Could you output each line below exactly as it appears, excluding any pictures?

* * * *

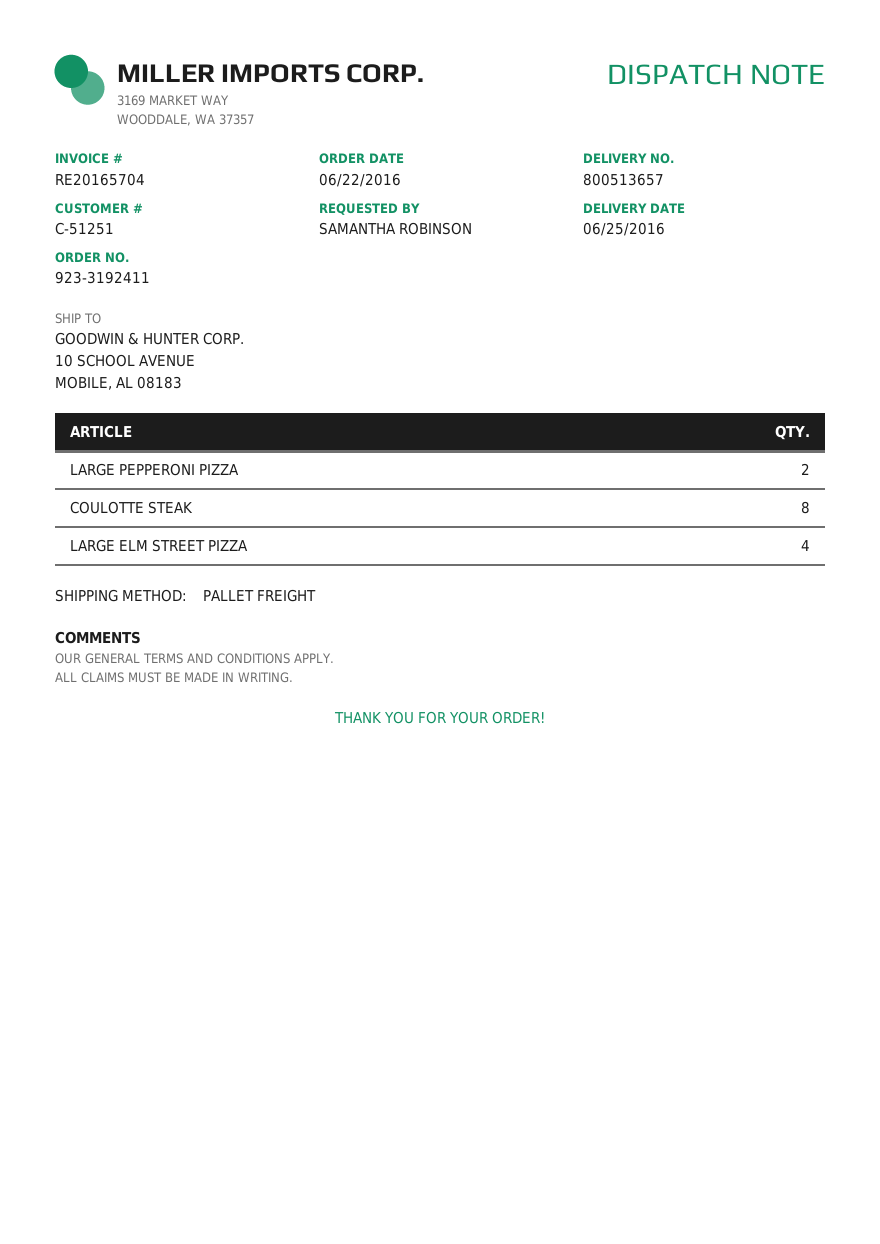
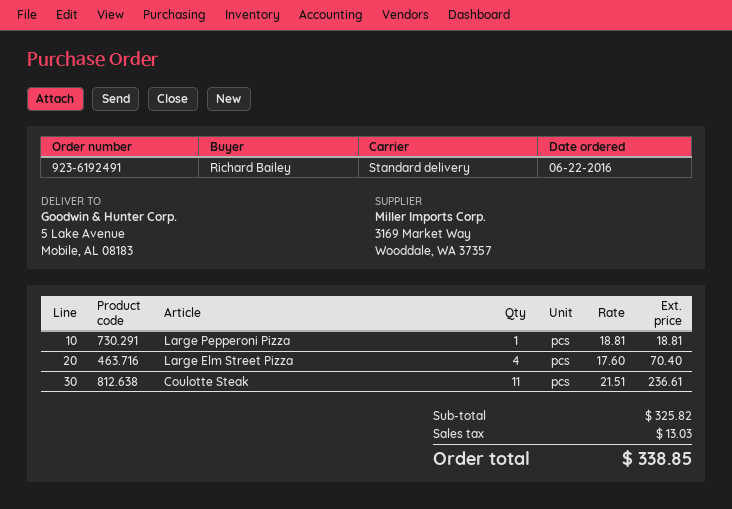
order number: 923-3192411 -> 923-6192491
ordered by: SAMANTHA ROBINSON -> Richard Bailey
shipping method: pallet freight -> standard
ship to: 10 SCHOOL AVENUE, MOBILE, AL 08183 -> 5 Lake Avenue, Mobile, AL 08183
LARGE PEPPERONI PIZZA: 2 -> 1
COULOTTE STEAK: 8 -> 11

* * * *

■ Finished exercise
order number: 923-3192411 -> 923-6192491
ordered by: SAMANTHA ROBINSON -> Richard Bailey
shipping method: pallet freight -> standard
ship to: 10 SCHOOL AVENUE, MOBILE, AL 08183 -> 5 Lake Avenue, Mobile, AL 08183
LARGE PEPPERONI PIZZA: 2 -> 1
COULOTTE STEAK: 8 -> 11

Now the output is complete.